While I am not convinced global warming is caused by man, I cannot say anymore I do not think it exists, because it is awfully dry out there.
It apparently can be smelled across California, and it can be seen and felt in Oklahoma, even in Enid: where I and a few friends and our children managed to bake while at an outside fundraiser this weekend and when everyday I visit my horse in his stall and wonder what color his hair used to be on a face coated with dust.
There has been turns in the earth's patterns before, and while some scientists cry this is different I can't help but hope for the return of frigid winters that kill the ragweed and the pollen and signal the return of normal climate in our neck of the woods.
But until that time, I worry ... like when our rural well site went dry last summer and we had to go deeper for a water source that for a decade had not been an issue. I worry when I see the farm ponds dry up, even deep ones that never had done so prior to the past two summers.

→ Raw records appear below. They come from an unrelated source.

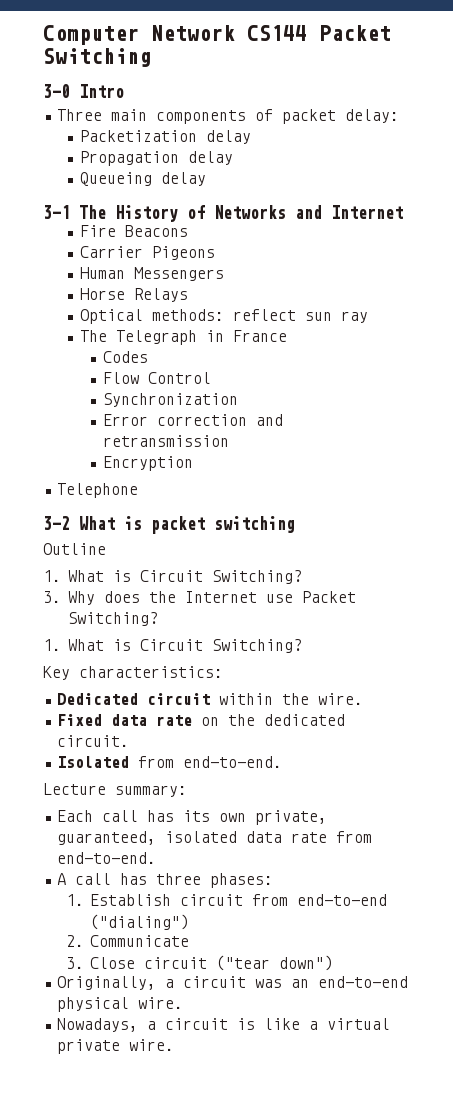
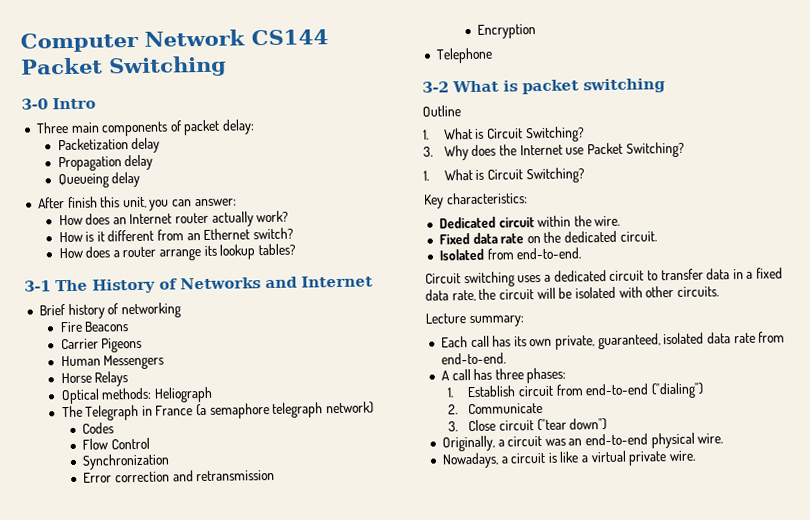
+ After finish this unit, you can answer:
+ How does an Internet router actually work?
+ How is it different from an Ethernet switch?
+ How does a router arrange its lookup tables?
+ Brief history of networking
- Optical methods: reflect sun ray
+ Optical methods: Heliograph
- The Telegraph in France
+ The Telegraph in France (a semaphore telegraph network)
+ Circuit switching uses a dedicated circuit to transfer data in a fixed data rate, the circuit will be isolated with other circuits.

And while I know many local residents think the city doesn't know what it is talking about, I worry when I see sprinklers around town all for the sake of keeping a yard green. Why? In these times I almost see that as a scarlet letter. Maybe brown is the new green.
I worry when I see corporations using a large amount of our drinkable water when they could use their resources, perhaps, to build their own treatment plants. It's just easier and maybe in the shortrun cheaper to use up the aquifers, but what will the price be in the future. Maybe it's time for the city to rework its corporate contracts.
I admit I never thought too much before these past two summers about letting the water run while I brushed my teeth. It gave the hot water heater time to catch up, after all.
But these days I teach my son to shut off the tap while he brushes, and I'm sorry to say that it has come to that. I worry about his future, and what steps he will one day have to take for his kids.